Unfortunately, in today's society drive-by shootings are no longer extraordinarily uncommon occurrences. Victims of these assaults are often seriously wounded, and are increasingly seeking compensation for their injuries from automobile liability or uninsured motorist insurance carriers.

Analyzing applicable insurance policy and statutory provisions, some courts have found coverage for drive-by shooting incidents, especially when a vehicle was essential in allowing the assault to take place. Most courts, however, have denied coverage, finding that a automobile's operation and the shooting were essentially separate incidents.

The Supreme Court of New Jersey has aligned itself with the minority position. In Lindstrom v. Hanover Ins. Co., 138 N.J. 242, 649 A.2d 1272 (1994), someone in a passing car fired a shot into a group of people attending an outdoor party. A partygoer was struck in the head by the bullet and was rendered a quadriplegic. The victim sought payment of Personal Injury Protection (PIP) benefits under his father's automobile insurance policy. The Supreme Court found that a substantial nexus between the accident and the use of the automobile must exist before PIP coverage can be invoked. The Court's inquiry focused on whether the act which caused the injuries was a reasonable consequence of the use of a vehicle and one against which the parties would expect protection. The Court found that the shooting was an accident since, from the victim's perspective, it was an unintentional act. With respect to the assailant's use of a car, in the Court's mind the automobile did more than provide an enhanced opportunity for the assault; it also gave the shooter anonymity and a means of escape. From the Court's perspective, the assailant may not have committed what was apparently a random act of violence without the use of a car.

In contrast, the Supreme Court of Arizona in Ruiz v. Farmers Ins. Co. Of Arizona, 177 Ariz. 101, 865 P.2d 762 (1993) found that the victim of a shooting which occurred between two cars in pursuit of one another on the highway was not entitled to an uninsured motorist insurance award. The policy in question provided coverage for bodily injury caused by an accident and arising out of the ownership, maintenance or use of an uninsured motor vehicle. The Court established that there must be a causal relationship between an injury and the ownership, maintenance or use of the vehicle. In the Court's view, the fact that the victim was injured while using a vehicle by someone else using another vehicle was not relevant; the victim needed to show that the uninsured vehicle caused and produced the injuries, and did not merely facilitate them. The Court determined that the passenger's injuries did not arise out of the use of the uninsured vehicle, but were caused by the independent, voluntary and deliberate acts of a criminal using the uninsured vehicle not as a car but as a moving platform from which to discharge a firearm. To hold otherwise, the Court felt, would vastly expand uninsured motorist insurance coverage beyond what the Arizona legislature intended.

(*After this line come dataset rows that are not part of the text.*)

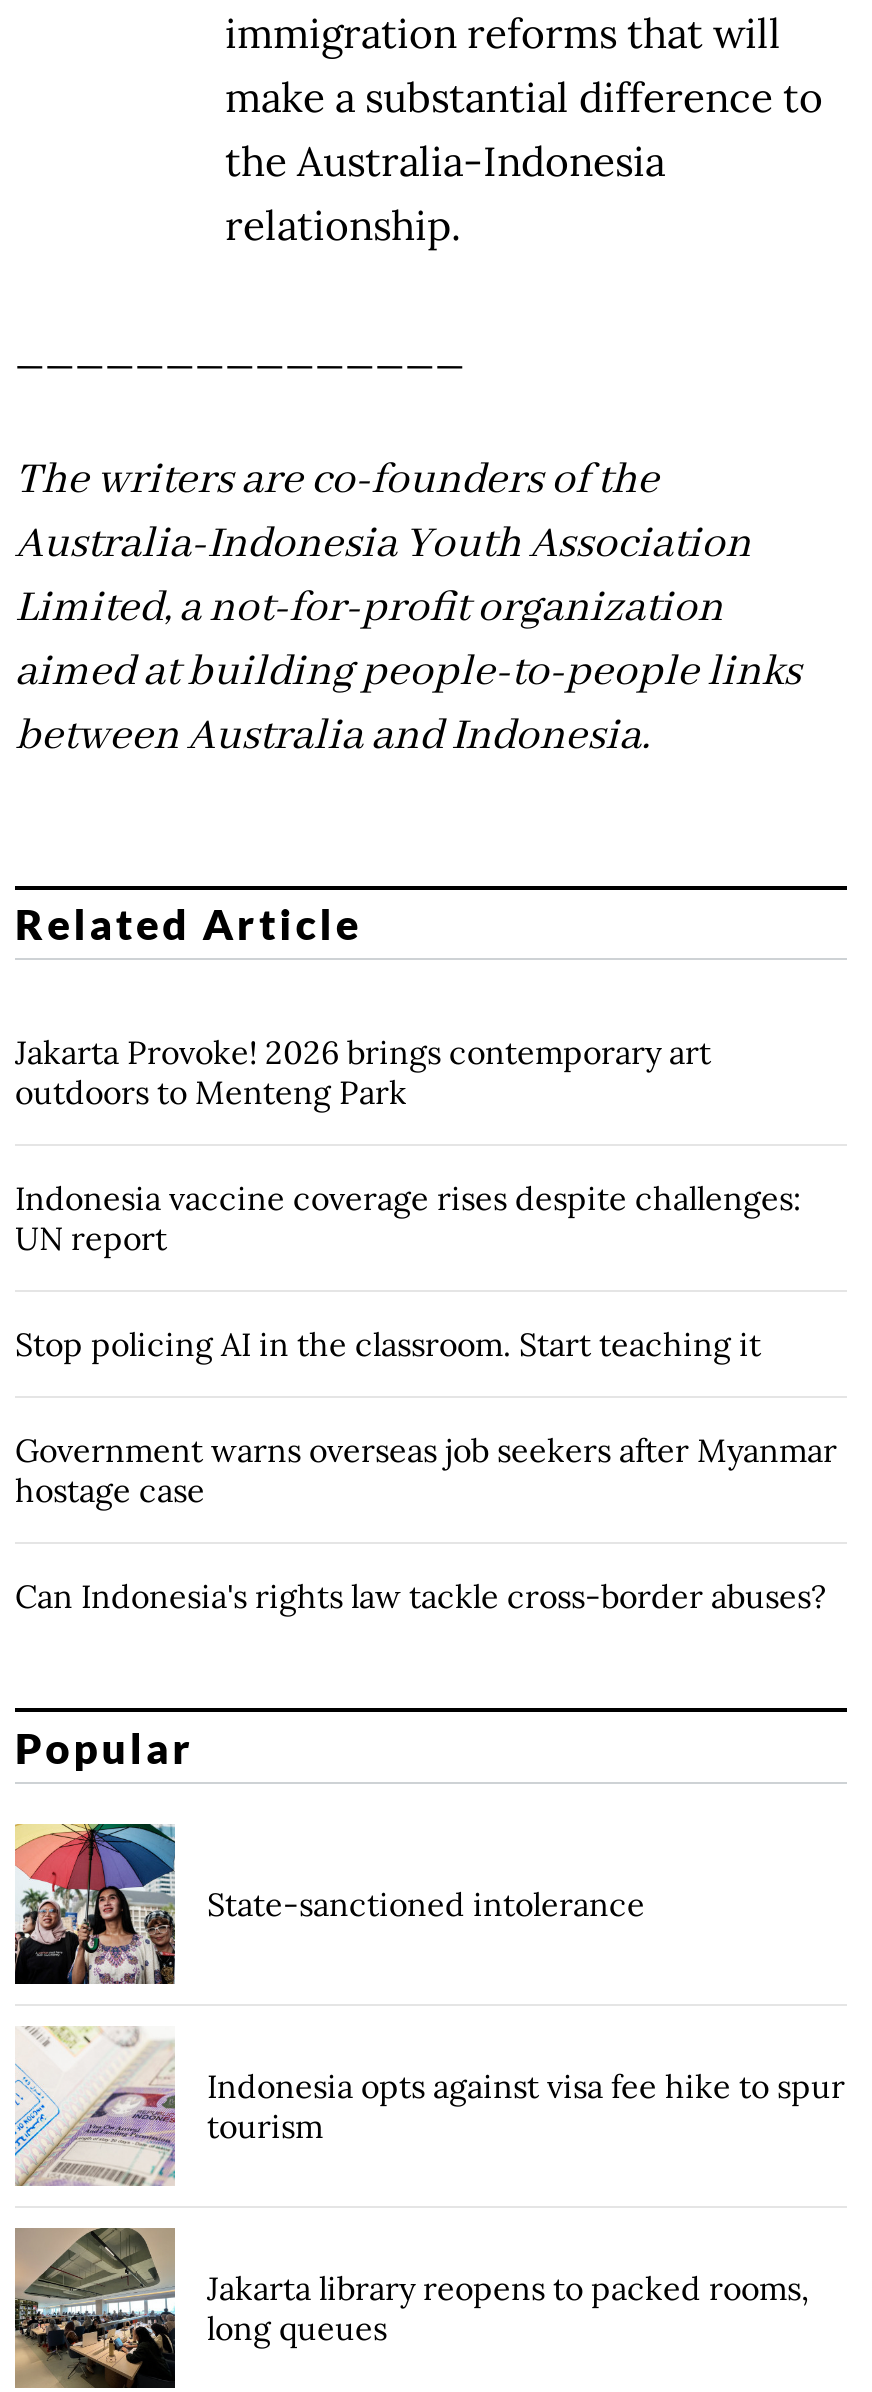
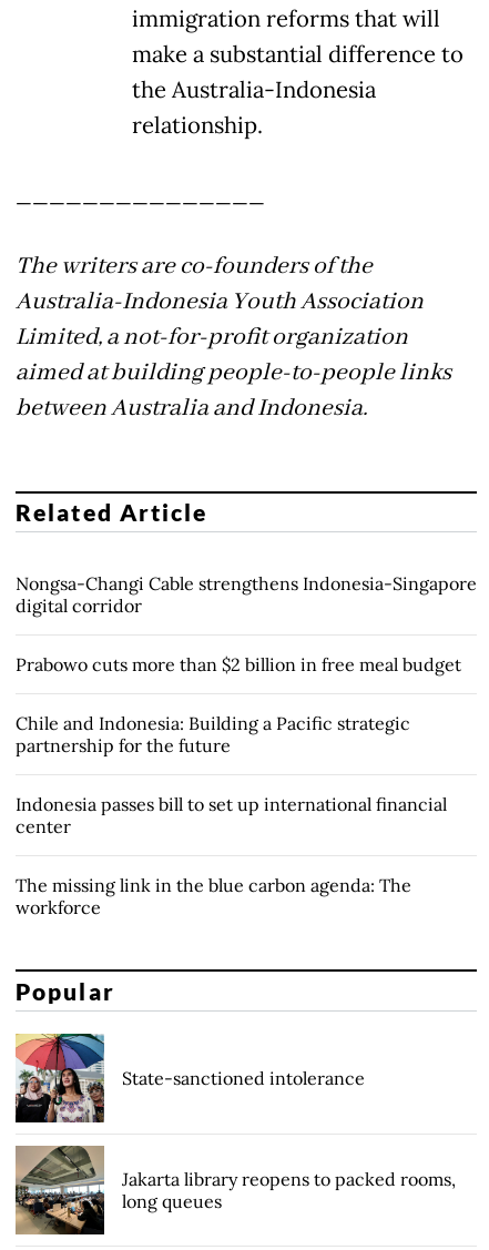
[15,1033,711,1113] Jakarta Provoke! 2026 brings contemporary art | outdoors to Menteng Park -> [16,573,477,617] Nongsa-Changi Cable strengthens Indonesia-Singapore | digital corridor
[15,1179,801,1259] Indonesia vaccine coverage rises despite challenges: | UN report -> [16,654,461,676] Prabowo cuts more than $2 billion in free meal budget
[15,1325,761,1365] Stop policing AI in the classroom. Start teaching it -> [16,712,410,757] Chile and Indonesia: Building a Pacific strategic | partnership for the future
[15,1431,837,1511] Government warns overseas job seekers after Myanmar | hostage case -> [16,793,447,838] Indonesia passes bill to set up international financial | center
[15,1577,827,1617] Can Indonesia's rights law tackle cross-border abuses? -> [16,874,411,919] The missing link in the blue carbon agenda: The | workforce
moved [11,1722,645,1988] -> [13,977,365,1125]: [image] | Popular | State-sanctioned intolerance
[13,2026,845,2186] [image] | Indonesia opts against visa fee hike to spur | tourism -> none

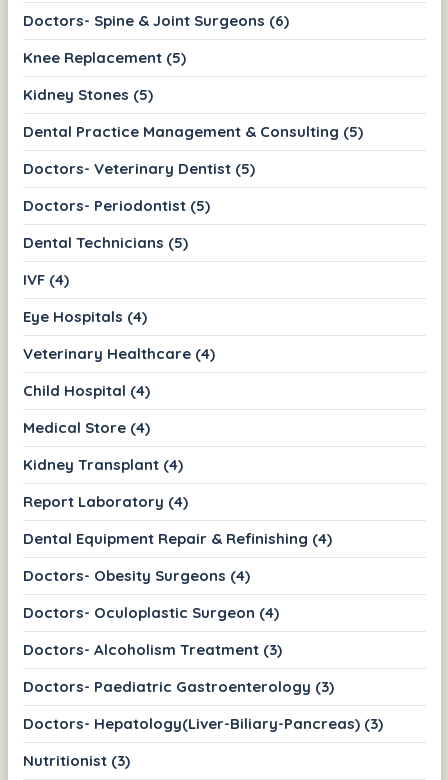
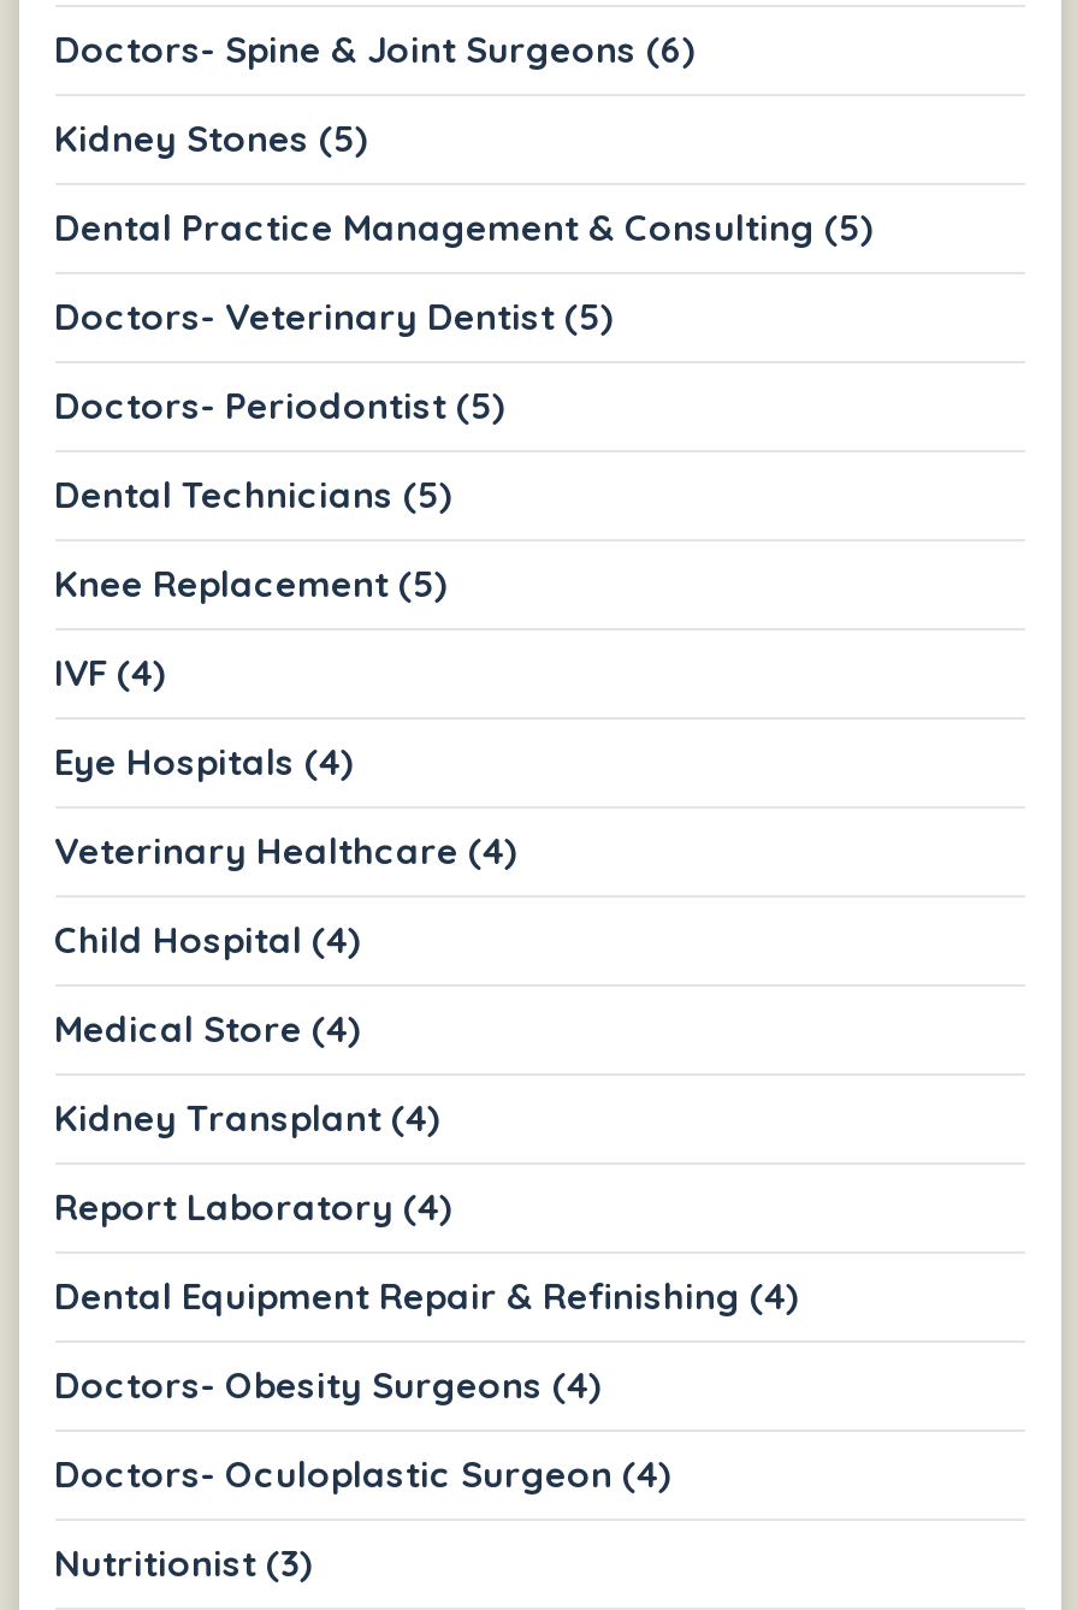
moved [22,48,186,67] -> [54,561,446,606]: Knee Replacement (5)
[22,640,382,733] Doctors- Alcoholism Treatment (3) | Doctors- Paediatric Gastroenterology (3) | Doctors- Hepatology(Liver-Biliary-Pancreas) (3) -> none

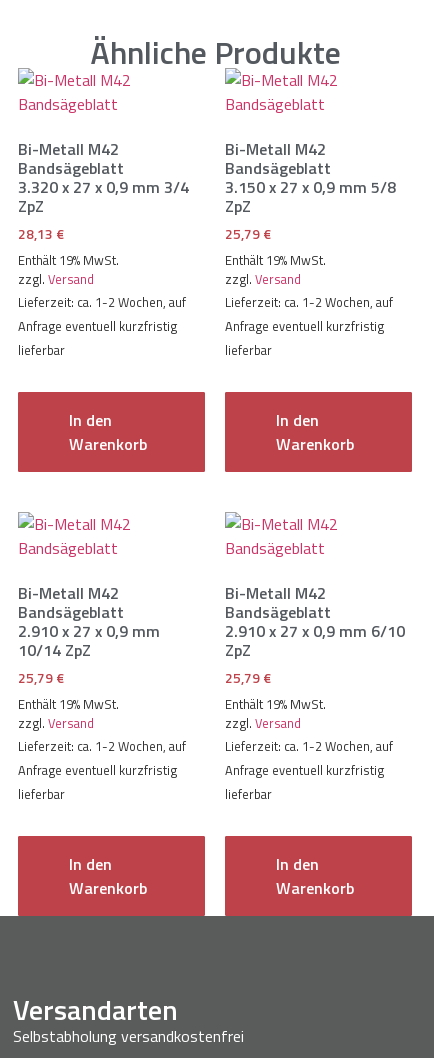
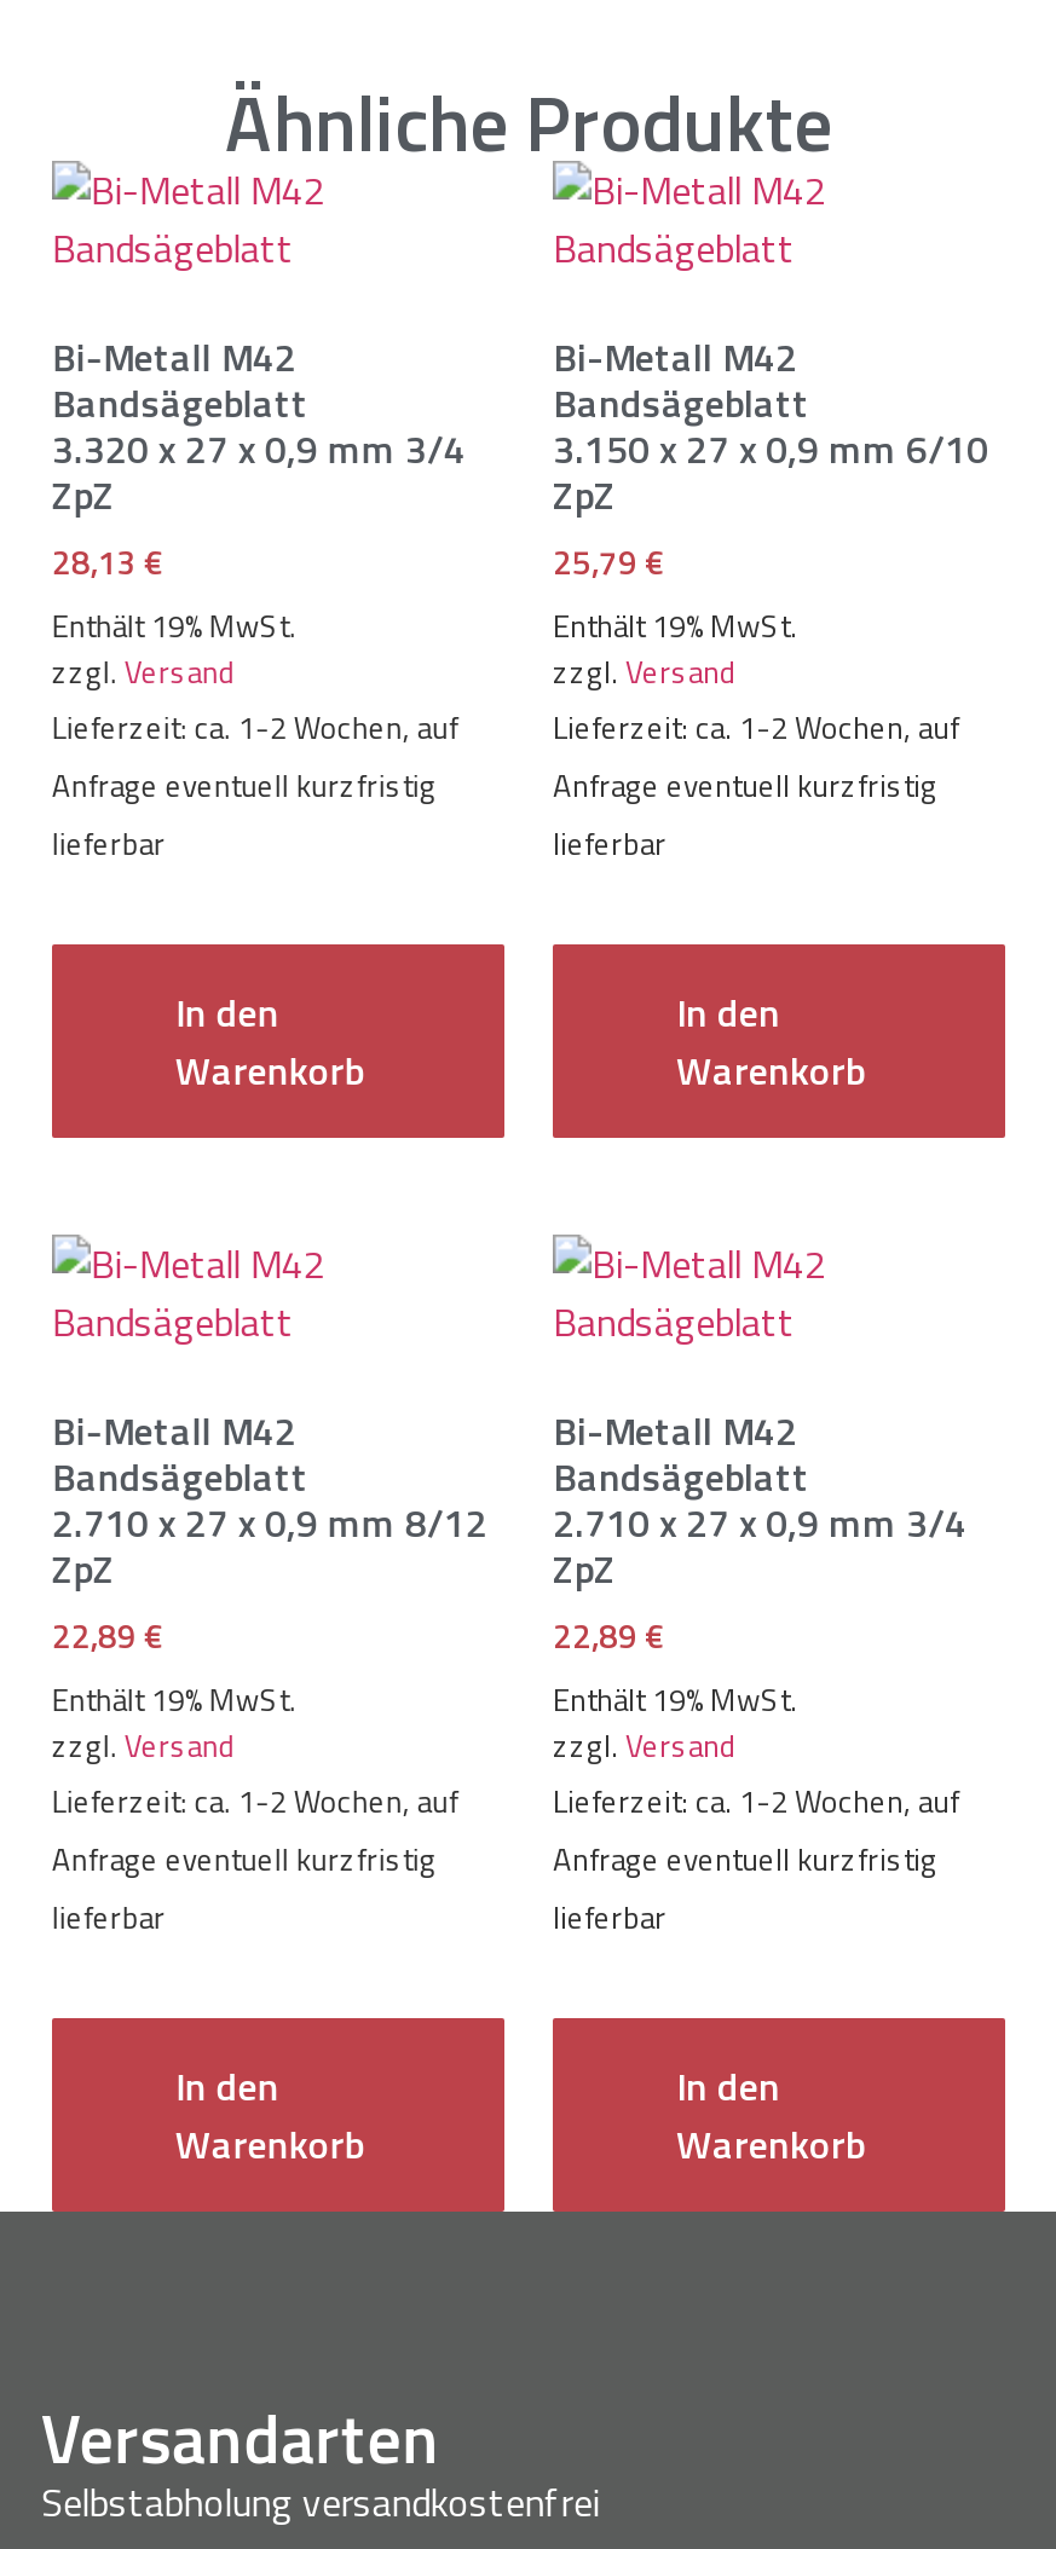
[18,175,396,199] 3.320 x 27 x 0,9 mm 3/4 3.150 x 27 x 0,9 mm 5/8 -> [52,420,988,478] 3.320 x 27 x 0,9 mm 3/4 3.150 x 27 x 0,9 mm 6/10
[18,619,160,688] 2.910 x 27 x 0,9 mm | 10/14 ZpZ | 25,79 € -> [52,1493,487,1660] 2.710 x 27 x 0,9 mm 8/12 | ZpZ | 22,89 €
[225,619,405,643] 2.910 x 27 x 0,9 mm 6/10 -> [553,1493,966,1551] 2.710 x 27 x 0,9 mm 3/4
[225,667,271,688] 25,79 € -> [553,1609,664,1660] 22,89 €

An analysis of the decisions pro and con on the issue of insurance coverage for drive-by shootings reveals discussions concerning causation and insurance policy and statutory construction. All of these decisions, however, are ultimately grounded in public policy considerations, express or implied. Surely, more and more state courts will soon be forced to treat this emotionally charged issue head-on. The ultimate outcome of this judicial debate in any one state is virtually impossible to predict.